Part A.1: Shoot the Pictures
For the purpose of this project, we took a myriad of photos with a fixed center of projection and rotating camera. A few are shown below.
Part A.2: Recover Homographies
Before we can warp images, we need to compute the homography matrix between two images.
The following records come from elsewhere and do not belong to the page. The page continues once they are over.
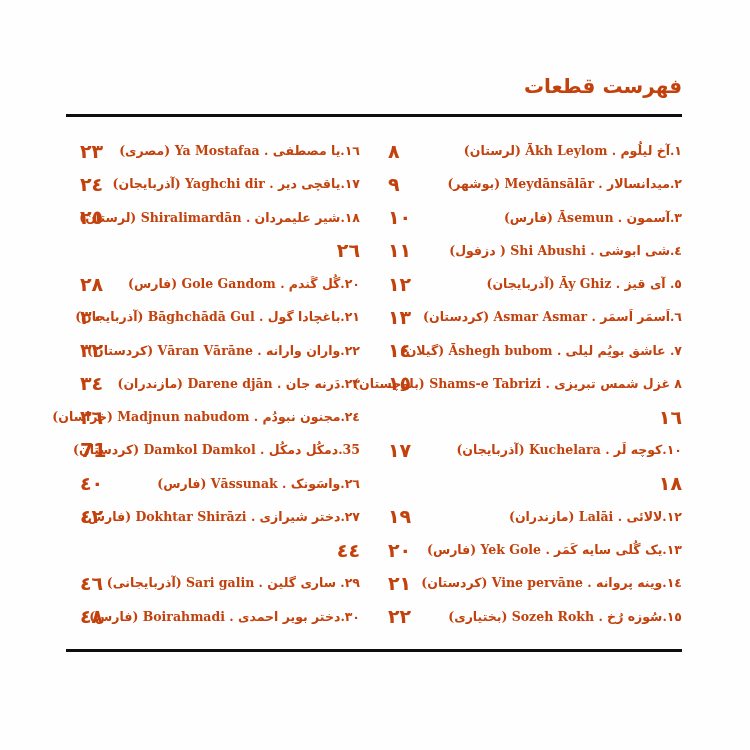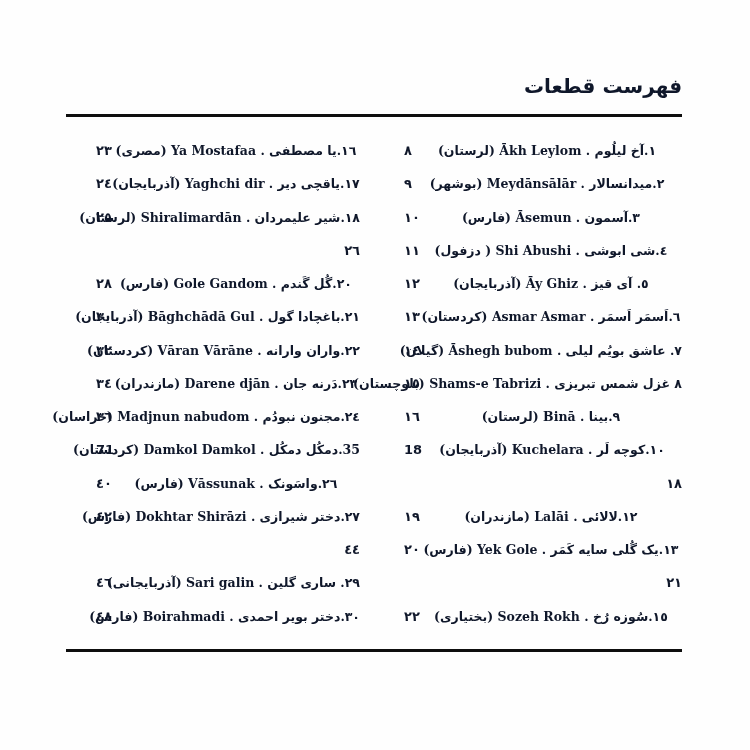--- a/index.html
+++ b/index.html
@@ -1,18 +1,18 @@
 <!DOCTYPE html>
 <html lang="fa"><head>
 <meta charset="utf-8">
 <style>
   html,body{margin:0;padding:0;background:#ffffff;}
   .sheet{
     position:relative;width:750px;height:750px;background:#fefefe;
-    font-family:"DejaVu Sans",sans-serif;color:#0f172a;overflow:hidden;
+    font-family:"DejaVu Sans",sans-serif;color:#c2410c;overflow:hidden;
   }
   .page-title{
     position:absolute;top:74px;right:68px;
     font-size:20px;font-weight:bold;direction:rtl;
     font-family:"DejaVu Sans",sans-serif;letter-spacing:0;
   }
   .rule{position:absolute;left:66px;width:616px;height:3px;background:#0e0e0e;}
   .rule-top{top:114px;}
   .rule-bottom{top:649px;}
   .columns{
@@ -20,28 +20,28 @@
     display:flex;direction:rtl;gap:26px;
   }
   .col{display:flex;flex-direction:column;}
   .col-right{width:296px;}
   .col-left{width:282px;}
   .row{
     height:33.25px;display:flex;direction:rtl;
     justify-content:space-between;align-items:center;white-space:nowrap;
   }
   .entry{
-    direction:rtl;unicode-bidi:plaintext;text-align:center;
+    direction:rtl;unicode-bidi:plaintext;text-align:right;
     font-size:12.5px;font-weight:bold;
     font-family:"DejaVu Serif","DejaVu Sans",sans-serif;
     flex:1 1 auto;min-width:0;
   }
   .page-num{
-    flex:0 0 auto;margin-left:18px;
-    font-size:13px;font-weight:bold;
+    flex:0 0 auto;margin-left:2px;
+    font-size:19px;font-weight:bold;
     font-family:"DejaVu Sans",sans-serif;
   }
 </style>
 </head>
 <body>
 
 <div class="sheet">
   <div class="page-title">فهرست قطعات</div>
   <div class="rule rule-top"></div>
   <div class="columns">
@@ -72,39 +72,39 @@
         </div>
         <div class="row">
           <span class="entry" lang="fa">٧. عاشق بویُم لیلی . Āshegh bubom (گیلان)</span>
           <span class="page-num">١٤</span>
         </div>
         <div class="row">
           <span class="entry" lang="fa">٨ غزل شمس تبریزی . Shams-e Tabrizi (بلوچستان)</span>
           <span class="page-num">١٥</span>
         </div>
         <div class="row">
-          <span class="entry" lang="fa">٩.بینا . Binā (لرستان)</span>
           <span class="page-num">١٦</span>
         </div>
         <div class="row">
           <span class="entry" lang="fa">١٠.کوچه لَر . Kuchelara (آذربایجان)</span>
-          <span class="page-num">18</span>
+          <span class="page-num">١٧</span>
         </div>
         <div class="row">
           <span class="page-num">١٨</span>
         </div>
         <div class="row">
           <span class="entry" lang="fa">١٢.لالائی . Lalāi (مازندران)</span>
           <span class="page-num">١٩</span>
         </div>
         <div class="row">
           <span class="entry" lang="fa">١٣.یک گُلی سایه کَمَر . Yek Gole (فارس)</span>
           <span class="page-num">٢٠</span>
         </div>
         <div class="row">
+          <span class="entry" lang="fa">١٤.وینه پروانه . Vine pervāne (کردستان)</span>
           <span class="page-num">٢١</span>
         </div>
         <div class="row">
           <span class="entry" lang="fa">١٥.سُوزه رُخ . Sozeh Rokh (بختیاری)</span>
           <span class="page-num">٢٢</span>
         </div>
       </div>
     <div class="col col-left">
         <div class="row">
           <span class="entry" lang="fa">١٦.یا مصطفی . Ya Mostafaa (مصری)</span>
Thus, we wrote the function computeH(im1_pts, im2_pts) to determine the homography matrix from a set of corresponding points.
To solve for H, which has 8 degrees of freedom, we can set up a system of linear equations based on the definition:
\[p'=Hp\]
\[\begin{bmatrix}wx'\\wy'\\w\end{bmatrix}=\begin{bmatrix}H_{00}&H_{01}&H_{02}\\H_{10}&H_{11}&H_{12}\\H_{20}&H_{21}&1\end{bmatrix}
\begin{bmatrix}x\\y\\1\end{bmatrix}\]
\[H_{00}x+H_{01}y+H_{02} = wx'\]
Which we can rewrite as a system of equations as follows:
\[H_{00}x+H_{01}y+H_{02} = wx'\]
\[H_{10}x+H_{11}y+H_{12} = wy'\]
\[H_{20}x+H_{21}y+1 = w\]
Reorganizing terms...
\[H_{00}x+H_{01}y+H_{02} = (H_{20}x+H_{21}y+1)x'\]
\[H_{10}x+H_{11}y+H_{12} = (H_{20}x+H_{21}y+1)y'\]
Moving terms...
\[H_{00}x+H_{01}y+H_{02} - H_{20}xx'-H_{21}yx'-x'=0\]
\[H_{10}x+H_{11}y+H_{12} - H_{20}xy'+H_{21}yy'+y'=0\]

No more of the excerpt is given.